Page MenuHomePhabricator

Jenkins merged a faulty change
Closed, ResolvedPublic

Description

Aaron Schulz wrote:

I noticed that https://gerrit.wikimedia.org/r/#/c/33971/ passed the tests but after it was merged, the new tests started failing for everything. The commit to revert it also failed so I override Jenkins and merged anyway, and the failures went away for new commits.
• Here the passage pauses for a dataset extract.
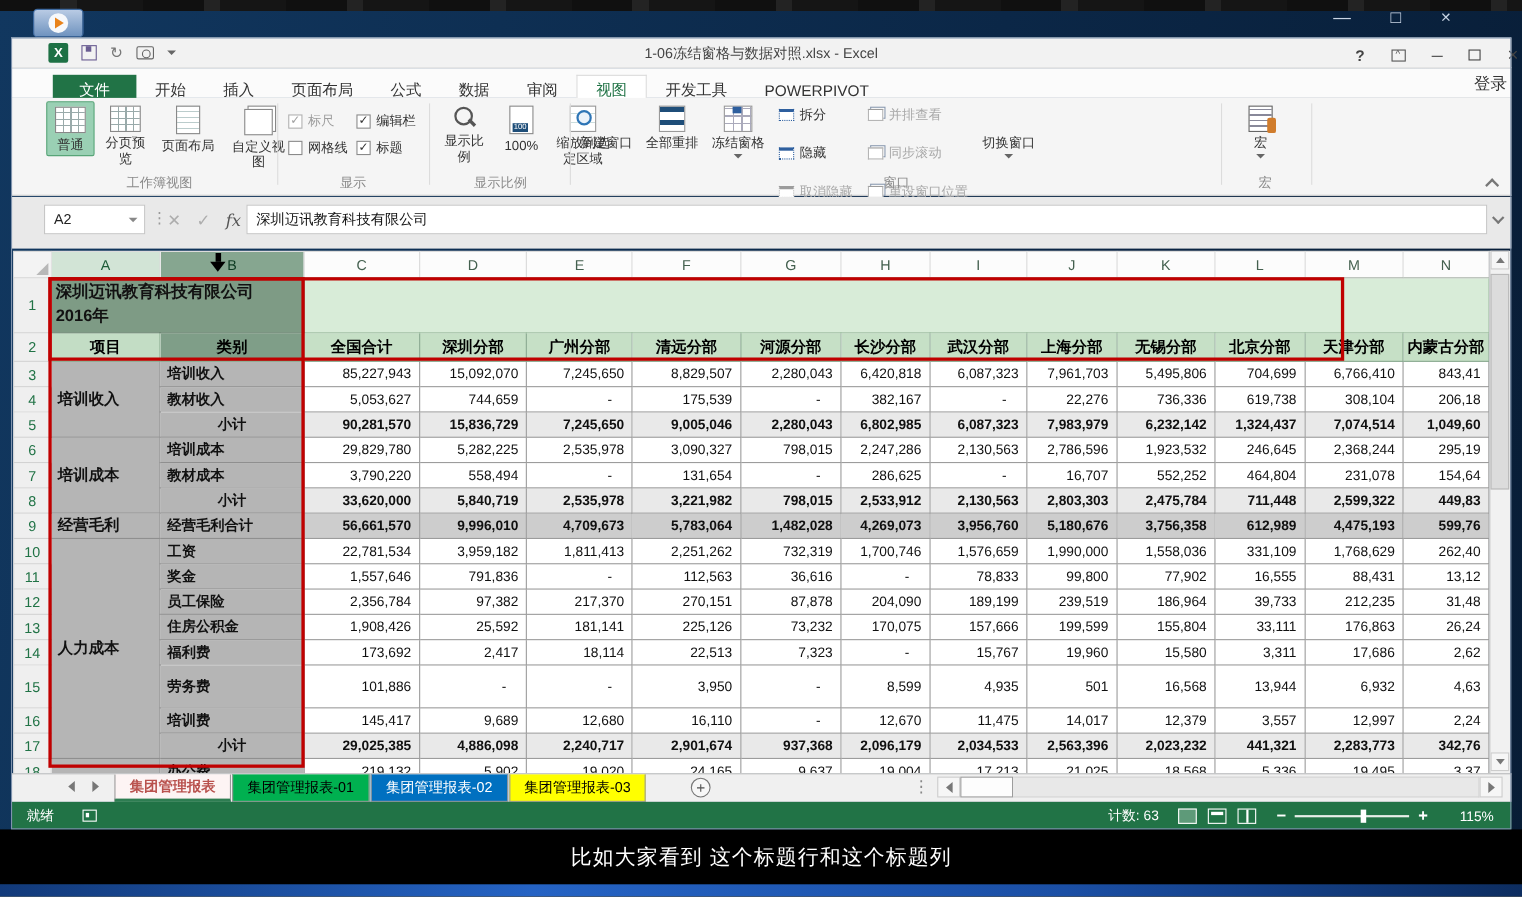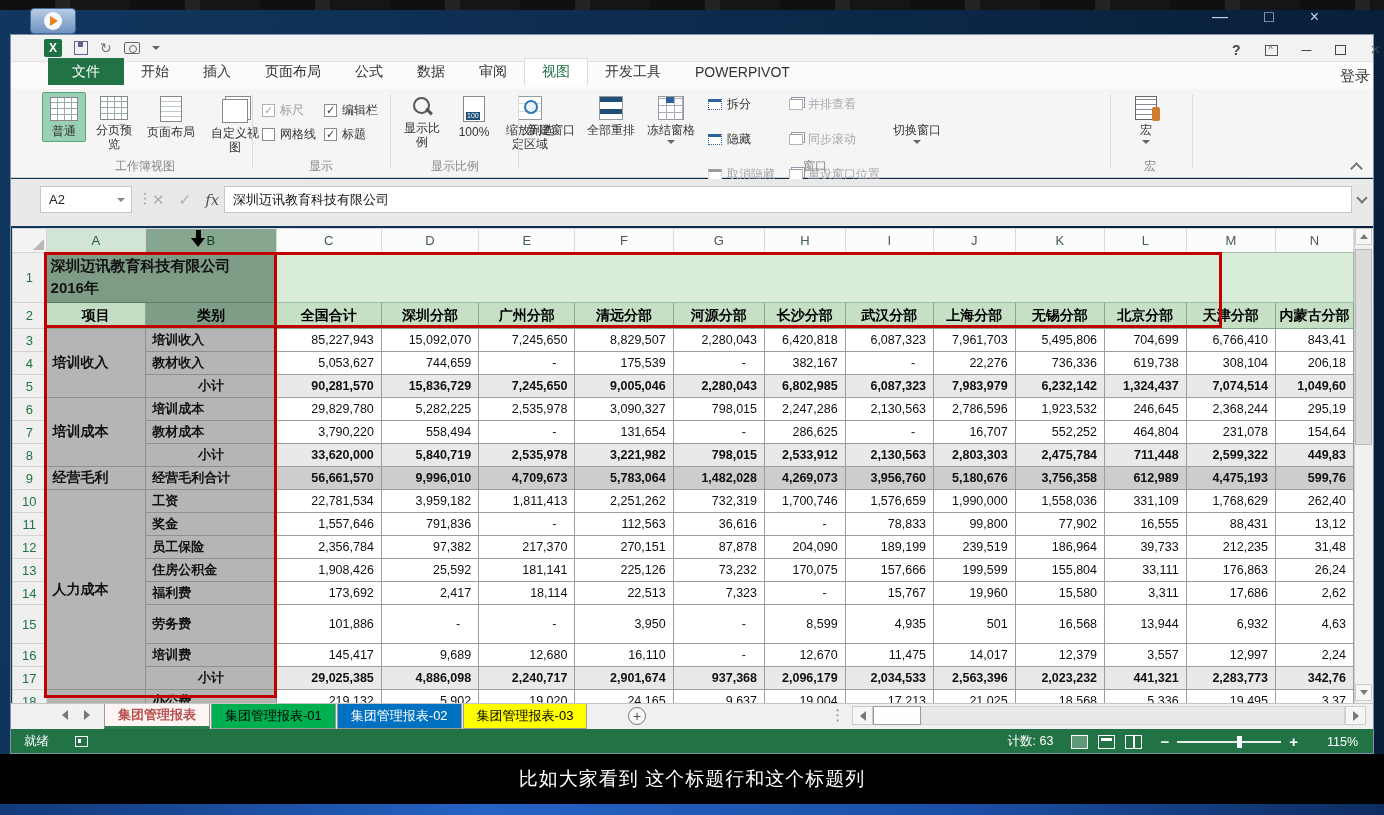"1-06冻结窗格与数据对照.xlsx - Excel" div.abs { html: none -> <div>1-06冻结窗格与数据对照.xlsx - Excel</div> }
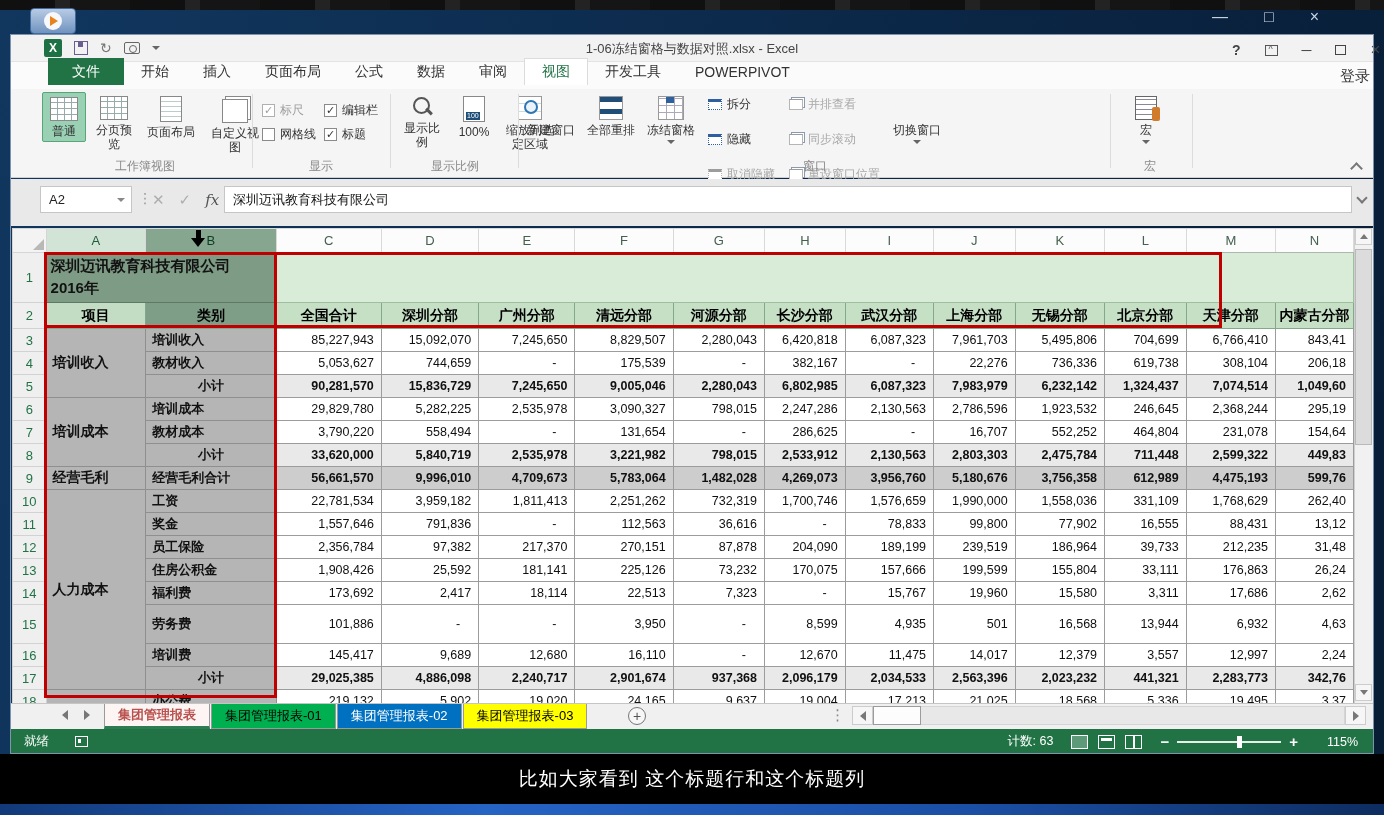"文件" .rtabs { top: 58px -> 68px }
This indicates that something broken is going, possibly Jenkins running tests just against master rather than master + the patch, which would explain this problem.


Version: unspecified
Severity: normal

Details

Reference
bz46723

Event Timeline

bzimport raised the priority of this task from to Unbreak Now!.Nov 22 2014, 1:30 AM
bzimport set Reference to bz46723.
hashar created this task.Mar 30 2013, 2:27 PM

Related URL: https://gerrit.wikimedia.org/r/58283 (Gerrit Change I4b3fadccaae9c35964a0c47d63b22c4f35148a24)

hashar added a comment.Apr 9 2013, 8:46 AM

From bug 47031 : https://gerrit.wikimedia.org/r/#/c/57436/ has been merged although it is faulty.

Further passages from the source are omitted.